Si l’on devait nommer le compositeur qui suture la couture entre la Renaissance et le Baroque, ce serait probablement Claudio Monteverdi — le même compositeur qui est largement et fréquemment crédité d’avoir fait la coupure en premier lieu. Le chemin parcouru depuis ses premières canzonettas et madrigaux jusqu’à sa dernière œuvre lyrique illustre les changements dans la pensée musicale qui ont eu lieu dans les dernières décennies du XVIe siècle et les premières du XVIIe.
Monteverdi est né à Crémone, en Italie, le 15 mai 1567. Dans sa jeunesse, son talent musical était déjà évident : sa première publication a été publiée par une importante maison d’édition vénitienne alors qu’il avait 15 ans, et à l’âge de 20 ans, une variété de ses œuvres avaient été imprimées. Son premier livre de madrigaux à cinq voix, tout en portant une dédicace à son mentor crémonais Ingegnieri, a réussi à établir sa réputation en dehors de sa ville natale provinciale, et l’a aidé à trouver du travail à la cour du duc Gonzague de Mantoue. Ses compositions de la période mantouane trahissent l’influence de Giaches de Wert, à qui Monteverdi finit par succéder comme maestro di cappella. C’est à cette époque que le nom de Monteverdi devient très connu, en grande partie à cause des critiques que lui adresse G.M. Artusi dans son célèbre traité de 1600 « sur l’imperfection de la musique moderne ». Artusi jugeait inacceptables les non-orthodoxies contrapuntiques de Monteverdi et citait plusieurs extraits de ses madrigaux comme des exemples de décadence musicale moderne. Dans la réponse qui figure dans la préface du cinquième livre de madrigaux de Monteverdi, le compositeur invente une paire de termes inextricablement liés à la diversité des goûts musicaux qui caractérise l’époque. Il appelait prima prattica le style de composition le plus ancien, dans lequel les règles traditionnelles du contrepoint l’emportaient sur les considérations expressives. La seconda prattica, caractérisée par des œuvres telles que Crudi Amarilli, cherchait à mettre la musique à la servitude du texte par tous les moyens nécessaires – y compris le contrepoint » incorrect » – pour exprimer le texte de manière vivante.
En 1607, le premier opéra de Monteverdi (et le plus ancien à honorer les scènes modernes avec une certaine fréquence) L’Orfeo, est représenté à Mantoue. Il est suivi en 1608 par L’Arianna, qui, malgré sa popularité à l’époque, ne subsiste plus que dans les livrets, et dans la célèbre complainte du personnage-titre, dont un arrangement polyphonique figure dans son sixième livre de madrigaux (1614). Des désaccords avec la cour des Gonzague le poussent à chercher du travail ailleurs, et finalement, en 1612, il est nommé maestro di cappella à la cathédrale Saint-Marc de Venise.

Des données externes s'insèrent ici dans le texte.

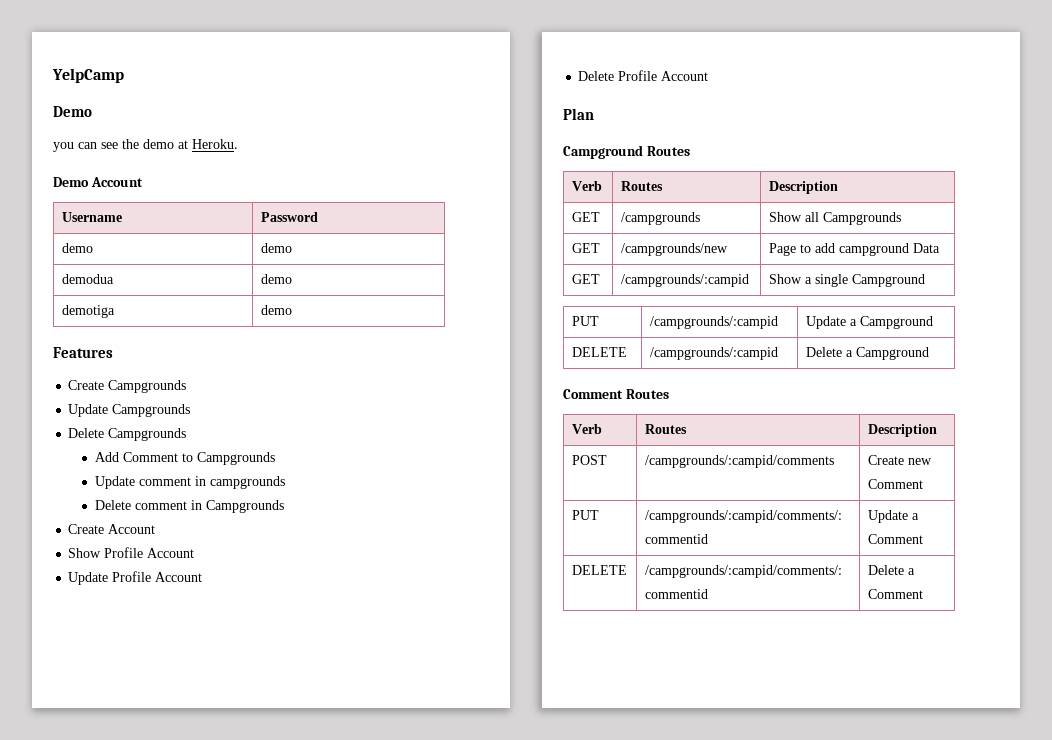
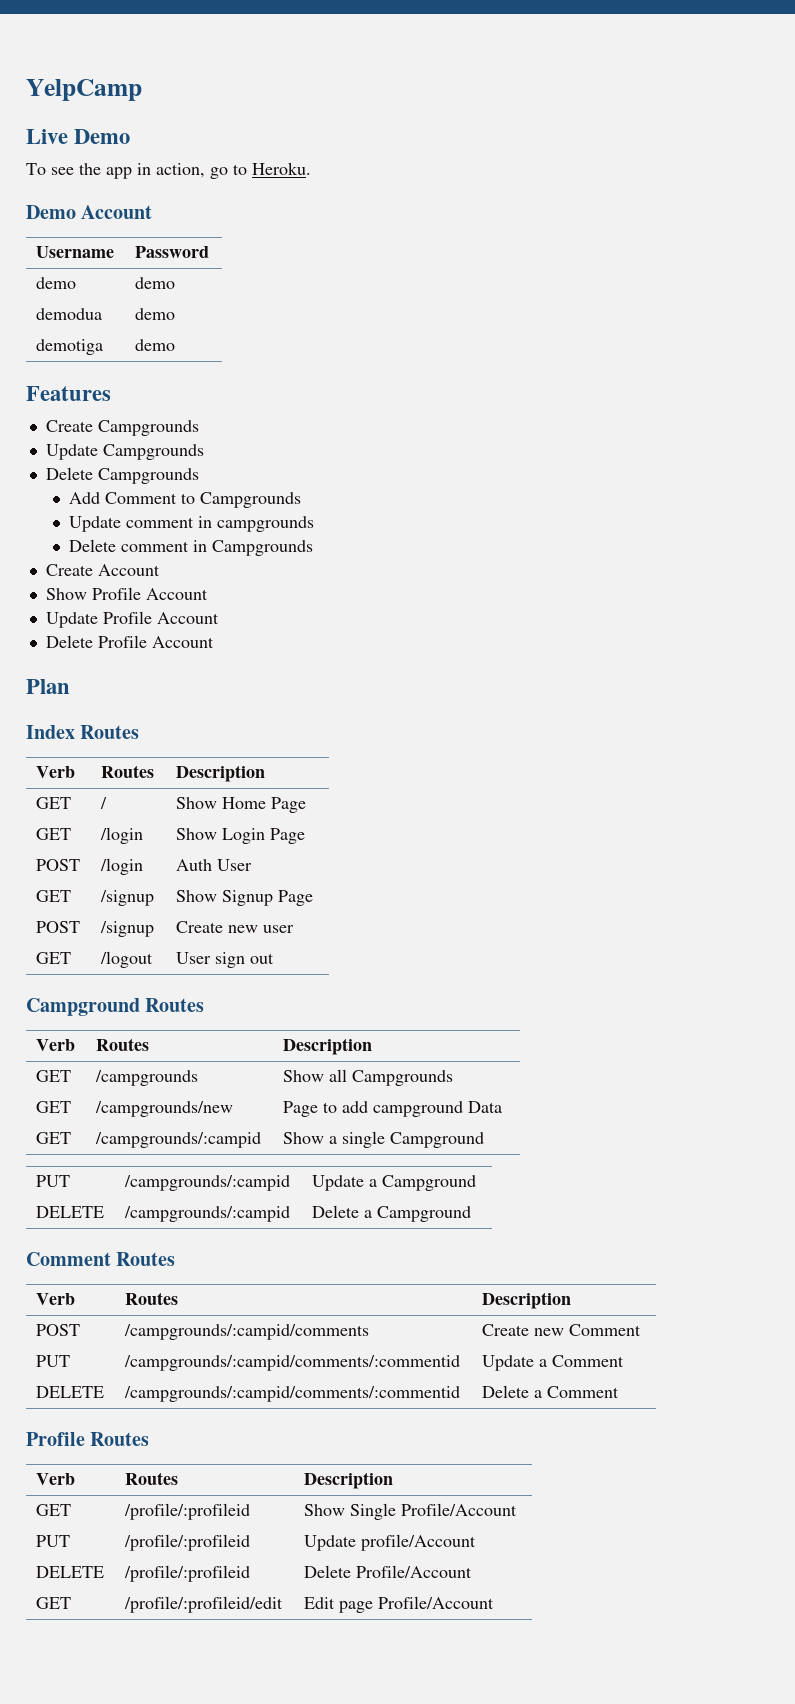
(124, 75) none -> [26,129,68,144] Live
[53,139,188,152] you can see the demo at -> [26,163,247,179] To see the app in action, go to
(594, 114) none -> [26,725,140,739] [36,766,76,778] [101,765,155,778] [176,765,266,782] [36,797,72,809] [100,797,108,809] [176,797,307,813] [36,828,72,840] [100,827,144,844] [176,828,306,844] [36,859,81,871] [100,858,144,875] [176,859,253,871] [36,890,72,902] [100,890,155,906] [176,890,314,906] [36,921,81,933] [100,921,155,937] [176,921,295,933] [36,952,72,964] [100,951,154,968] [176,952,275,968] // Index Routes // Verb | Routes | Description // GET | / | Show Home Page // GET | /login | Show Login Page // POST | /login | Auth User // GET | /signup | Show Signup Page // POST | /signup | Create new user // GET | /logout | User sign out
(923, 594) none -> [26,1432,150,1446] [36,1473,76,1485] [125,1472,179,1485] [304,1472,394,1489] [36,1504,72,1516] [124,1503,251,1520] [304,1503,518,1520] [36,1535,71,1547] [124,1534,251,1551] [304,1534,477,1551] [36,1566,105,1578] [124,1565,251,1582] [304,1565,473,1578] [36,1597,72,1609] [124,1596,284,1613] [304,1596,495,1613] // Profile Routes // Verb | Routes | Description // GET | /profile/:profileid | Show Single Profile/Account // PUT | /profile/:profileid | Update profile/Account // DELETE | /profile/:profileid | Delete Profile/Account // GET | /profile/:profileid/edit | Edit page Profile/Account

Ses premières années à Venise furent une période de reconstruction pour la cappella, et il fallut un certain temps avant que Monteverdi soit libre d’accepter des commandes en dehors de ses fonctions à la cathédrale. En 1616, il composa le ballet Tirsi i Clori pour Ferdinand de Mantoue, le frère le plus favorisé de son ex-employeur décédé et détesté. Les années suivantes voient quelques entreprises lyriques abandonnées, l’opéra La finta pazza Licori, aujourd’hui disparu, et le dialogue dramatique Combattimento di Tancredi e Clorinda.

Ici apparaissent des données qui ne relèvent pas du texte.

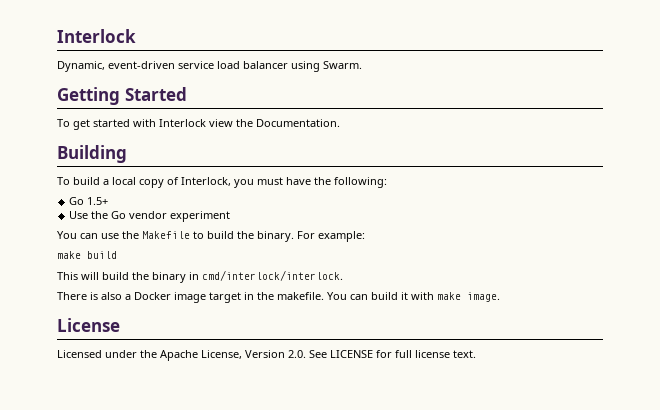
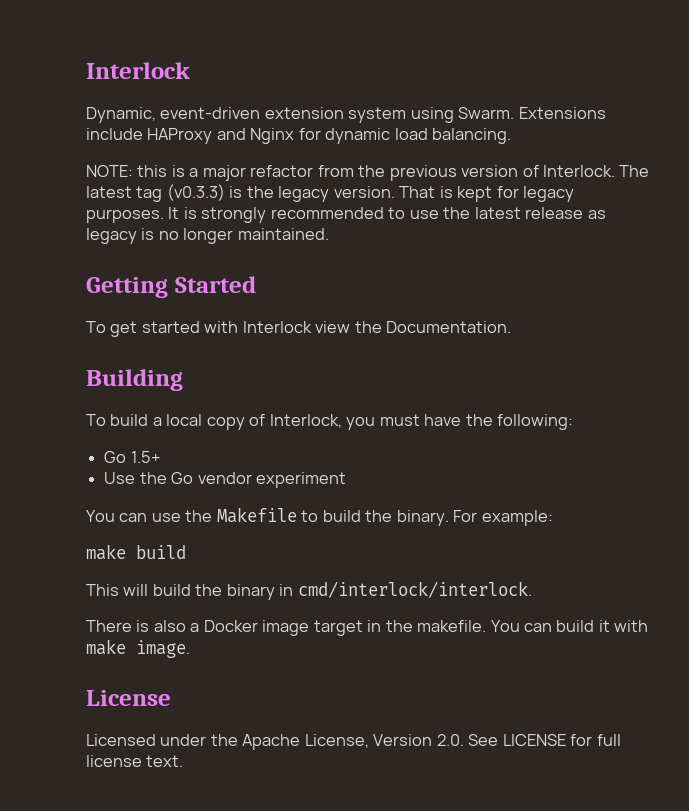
[178,61,288,69] service load balancer -> [264,107,407,123] extension system
(362, 65) none -> [518,107,606,119] [86,128,512,144] [86,165,650,181] [86,184,575,202] [86,207,606,223] [86,228,329,244] Extensions include HAProxy and Nginx for dynamic load balancing. // NOTE: this is a major refactor from the previous version of Interlock. The latest tag (v0.3.3) is the legacy version. That is kept for legacy purposes. It is strongly recommended to use the latest release as legacy is no longer maintained.

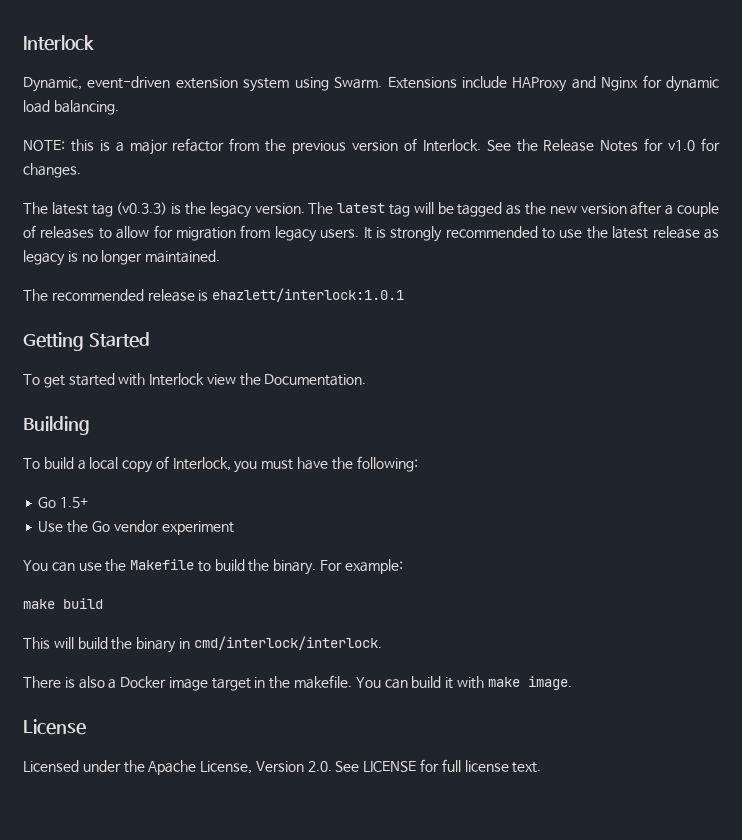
(616, 171) none -> [486,138,721,152] [23,163,81,178] See the Release Notes for v1.0 for changes. //
[399,186,575,202] [86,209,164,223] That is kept for legacy purposes. -> [308,201,719,217] [23,225,360,242] The latest tag will be tagged as the new version after a couple of releases to allow for migration from legacy users.
(329, 234) none -> [23,288,405,302] // The recommended release is ehazlett/interlock:1.0.1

Les années 1630 sont des années musicales maigres pour Monteverdi. Des batailles politiques et une épidémie de peste le laissèrent sans commandes ni de Mantoue ni de Venise. Cependant, avec l’ouverture des opéras vénitiens en 1637, la carrière lyrique de Monteverdi est relancée. Une nouvelle production de L’Arianna fut mise en scène en 1640, et trois nouveaux opéras apparurent en deux ans : Il ritorno d’Ulisse in patria, Le nozze d’Enea con Lavinia (également perdu), et L’incoronazione di Poppea. Cette résurgence précède sa mort de quelques années seulement : il s’éteint à Venise en 1643.